Trade relationships tend to be the dominant form of international intercourse when there is the possibility of circularity or exchange: when both sides have to have something the other wants. In the absence of this, there is a tendency toward imperialism and conquest. In the Medieval Sahel, trade dominated because there were opportunities for mutually beneficial exchange.
Central Africa is deficient in sources of salt, which made its importation from the north in exchange for gold, ivory, and slaves a practical alternative to imperialism, which is always more expensive than trade because armies, like police, cost money. Salt was so much in demand in Central Africa that it was at times worth very nearly its weight in gold... but you had to get it across the Sahara first.
That was done by camel caravan, which was one of the great organizational innovations of the Arab world. Camels had been used to cross the Sahara since at least 3rd century BCE, but Arab traders introduced the use of camel caravans on a large scale, allowing a level of trade that was hitherto unprecedented.
While I'm not precisely a technological determinist, it is often the case that technological possibilities and limitations play a considerable role in history, and just as the camel opened up the Sahara for trade, the susceptibility of camels to tropical diseases made them useless beyond the Sahel. This, as well as the unsuitability of mounted camel military tactics in the jungles of Central Africa, helped limit imperial ambitions.

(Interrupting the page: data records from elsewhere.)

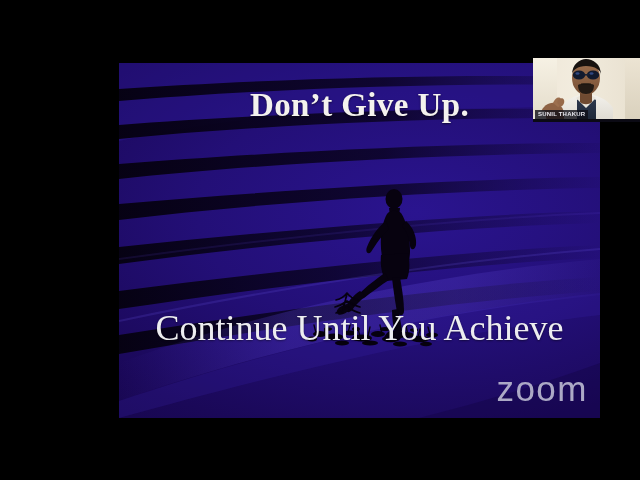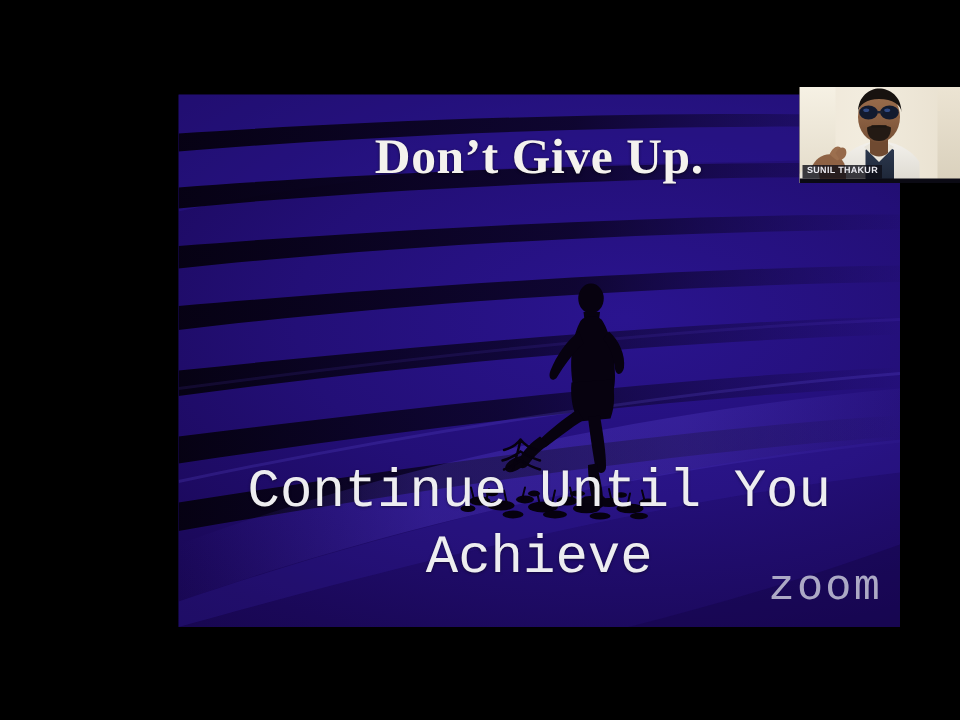--- a/index.html
+++ b/index.html
@@ -45,35 +45,35 @@
     color:#f4f2ee;
     text-shadow:0 1px 2px rgba(0,0,0,.55);
     white-space:nowrap;
   }
 
   
   #caption {
     position:absolute;
     left:8px; right:8px; top:243px;
     text-align:center;
-    font-family:Liberation Mono, monospace;
+    font-family:Liberation Serif, serif;
     font-weight:normal;
     font-size:36px;
     line-height:1.23;
     color:#ededf0;
     text-shadow:0 1px 2px rgba(0,0,0,.45);
   }
   #caption .l2 { display:block; }
 
   
   #zoom-watermark {
     position:absolute;
     right:12px; bottom:12px;
-    font-family:Liberation Mono, monospace;
-    font-size:29px;
+    font-family:Liberation Sans, sans-serif;
+    font-size:35px;
     font-weight:500;
     letter-spacing:1.5px;
     color:#b9b7cf;
     opacity:.92;
     line-height:1;
   }
 
   
   #runner { position:absolute; left:171px; top:110px; width:150px; height:180px; }
   #runner svg { width:100%; height:100%; display:block; }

The Sahel is also the site of the Bodélé Depression, a 500 km long, 160 km wide, former lake-bed in southern Chad that is the source of regular dust storms that sweep across West Africa, carrying so much material (up to 700,000 tonnes per day!) that it's a significant source of nutrients for the Amazonian rain-forest on the far side of the Atlantic. The Earth’s atmosphere tends to be much more strongly connected running along lines of latitude than longitude: atmospherically, we live on a banded planet, where it’s the oceans that are primarily responsible for north-south circulation. Nowhere is this banding more apparent than Africa, which lacks the long mountainous backbone of the Americas to break up the pattern.
We still know very little of the various kingdoms of Medieval Central Africa that lay beyond the Sahel. The fact that they were non-literate and located in areas where jungle would consume a city a few generations after it collapsed--which cities have a tendency to do--makes the process of rediscovering them arduous, but there are bound to be wonders of human ingenuity yet waiting to be uncovered.